We’ll take a look at the different yogurts you can buy to determine which best for a healthy gut.
They may all start with a cow’s milk base, but the different processes of making yogurt result in different benefits.
Compared to other types of yogurt, regular yogurt most notably has a less tangy flavor and a much thinner texture than other yogurt varieties. This is the traditional yogurt many of us grew up with, and while regular yogurt contains less protein than Greek and Icelandic varieties, it typically contains a higher number of probiotics, making it a good choice for gut health.
RELATED: The Best & Worst Yogurts on Shelves in 2021—Ranked!
This thicker form of yogurt exploded in popularity over the last decade, and for good reason. Greek yogurt goes through a straining process that removes much of the liquid, thus creating a thicker, more creamy texture. This process makes the protein more concentrated in the yogurt; however, while the liquid is being removed, so are some of the nutrients, including probiotics.
Icelandic yogurt goes through a similar process as Greek yogurt, although it goes through additional straining to create an even denser product that is also less tart. Because of the additional straining, it is likely that even more probiotics are removed from this form of yogurt. So, while creamy, delicious, and high in protein, Icelandic yogurt may not be the best option for those looking to use yogurt to maximize probiotic intake for gut health.
Kefir often gets thrown into the yogurt category, and you will often find it near yogurt in the grocery store; however, it is considered to be a “liquid milk beverage”. Regular yogurt and kefir are both fermented dairy products and actually have a similar nutrient profile. While calories, protein, and calcium remain similar, kefir often contains more probiotics than yogurt. Some data even suggests kefir, which can average 61 different strains of probiotic bacteria, contains as much as three times the number of probiotics in regular yogurt.

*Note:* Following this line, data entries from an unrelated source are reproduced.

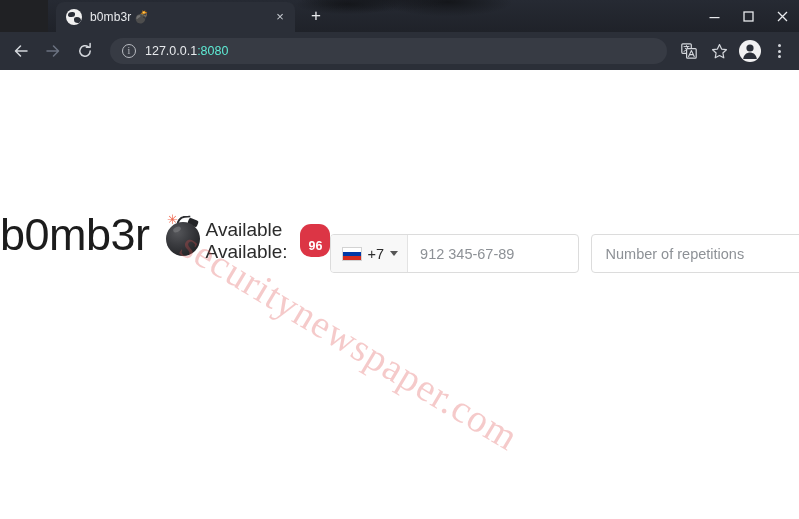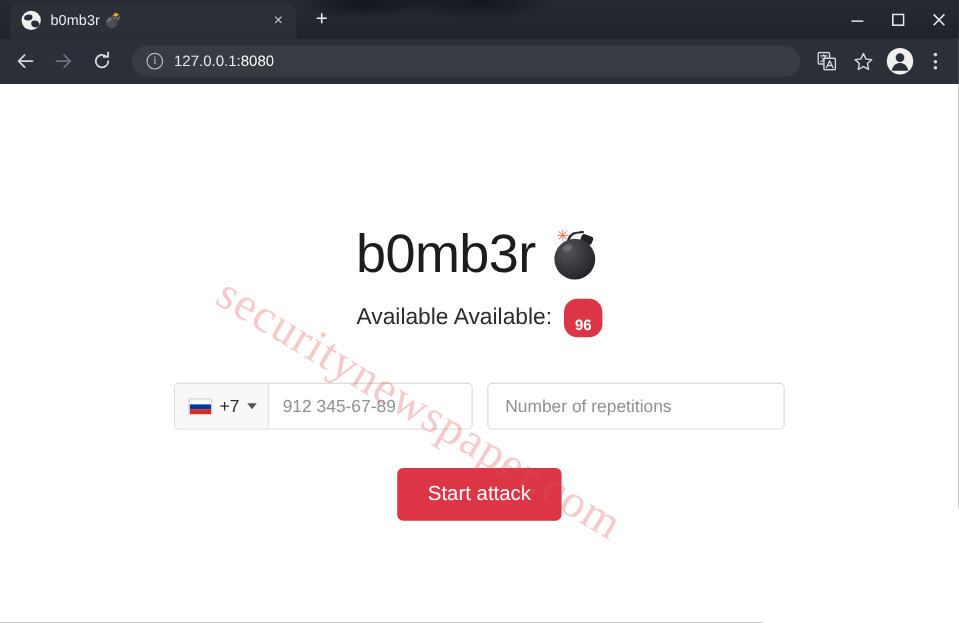--- a/index.html
+++ b/index.html
@@ -29,6 +29,7 @@
     align-items: flex-end;
     position: relative;
     flex: 0 0 32px;
+    margin-left: 48px;
   }
   .tab-strip-bg {
     position: absolute;

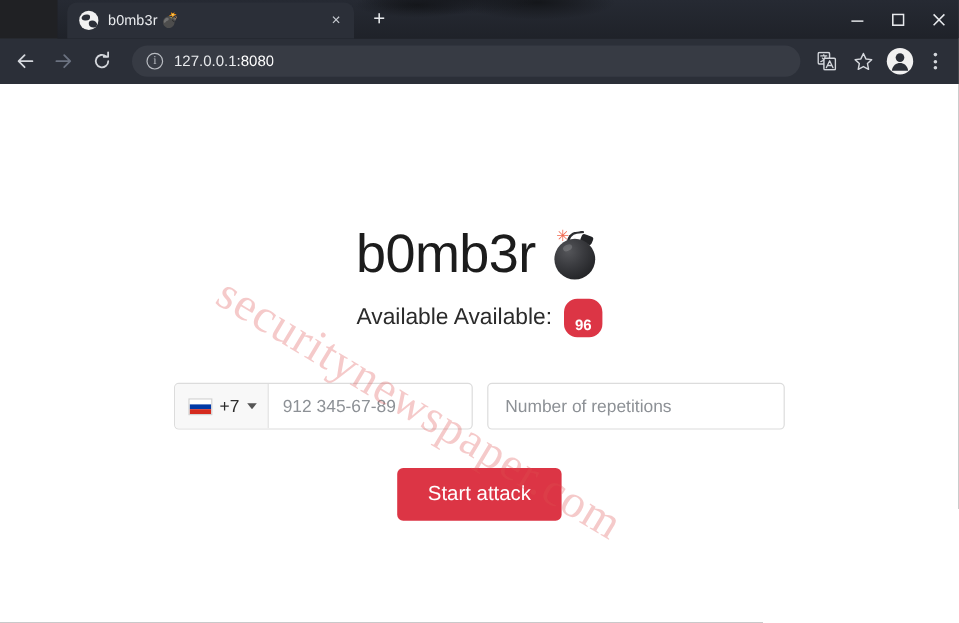--- a/index.html
+++ b/index.html
@@ -177,7 +177,7 @@
     white-space: nowrap;
     overflow: hidden;
   }
-  .url-text .dim { color: #ffffff; }
+  .url-text .dim { color: #5eead4; }
 
   .tb-icon {
     width: 28px; height: 28px;

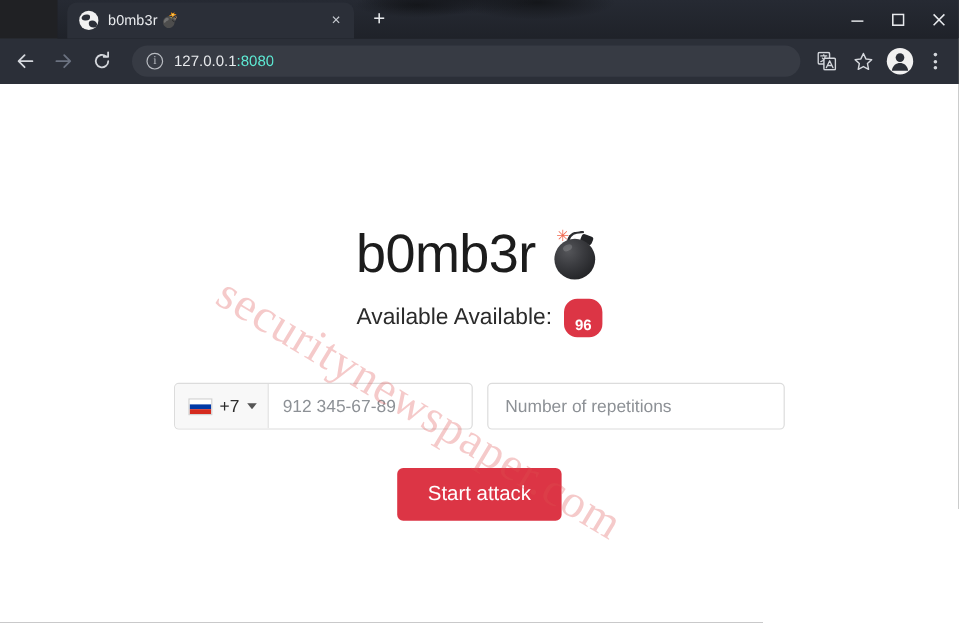--- a/index.html
+++ b/index.html
@@ -244,7 +244,7 @@
     width: 100%;
     padding-top: 117px;
     display: flex;
-    flex-direction: column;
+    flex-direction: row;
     align-items: center;
   }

READ MORE: 6 Reasons to Start Drinking Kefir
Probiotics are the most important ingredient to look at when considering how yogurt can best maintain a healthy gut. This fact makes kefir the best yogurt option to help maintain a healthy gut. However, for traditionalists who may not consider kefir to be part of the yogurt family, the next best option would be regular yogurt as it has the next highest number of probiotics. If you do want to eat regular yogurt for gut health, make sure you’re looking for a brand that has the lowest amount of added sugar—aim for less than 10 grams per cup.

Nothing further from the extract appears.